- Aim of the exercise -
Copy out each line of the listing that has the word "Example" in it.
*** Record set ***
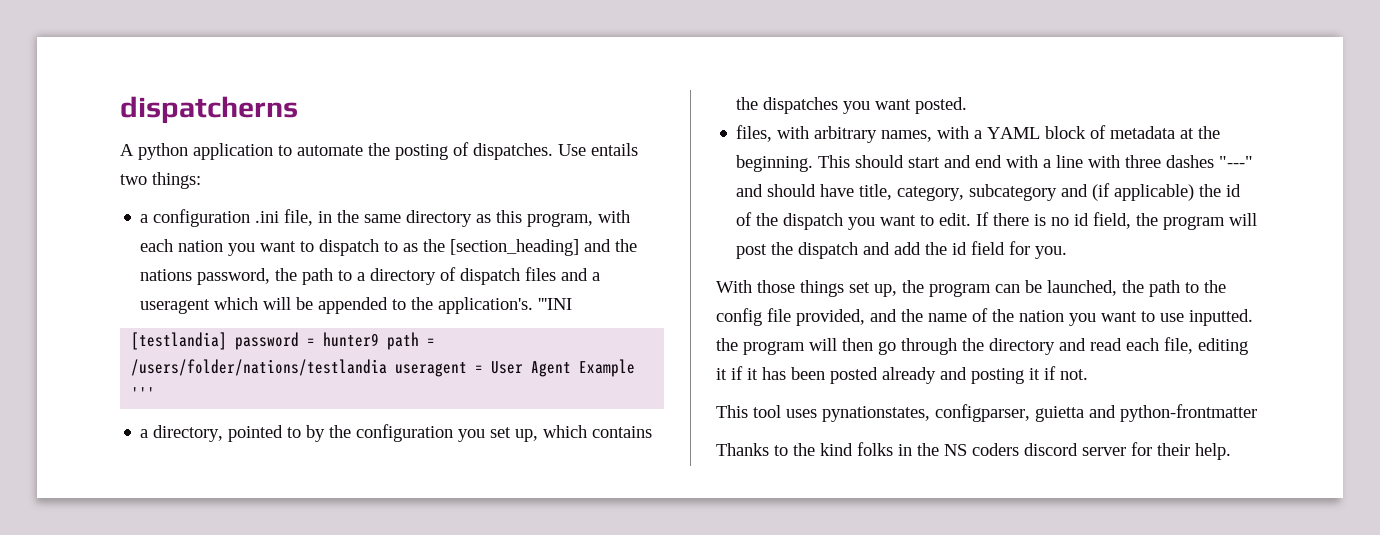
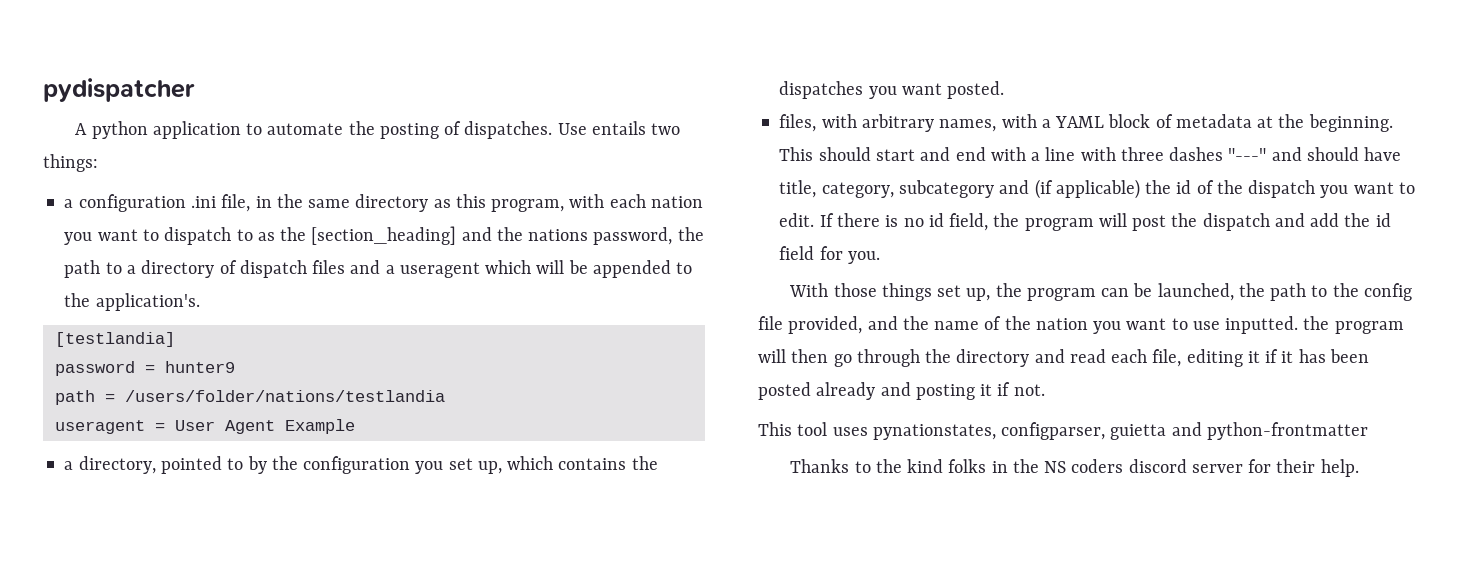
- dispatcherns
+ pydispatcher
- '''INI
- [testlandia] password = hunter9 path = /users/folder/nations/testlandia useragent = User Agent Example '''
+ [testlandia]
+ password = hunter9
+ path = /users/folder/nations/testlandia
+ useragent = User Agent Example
***
- Answer to this task -
- [testlandia] password = hunter9 path = /users/folder/nations/testlandia useragent = User Agent Example '''
+ useragent = User Agent Example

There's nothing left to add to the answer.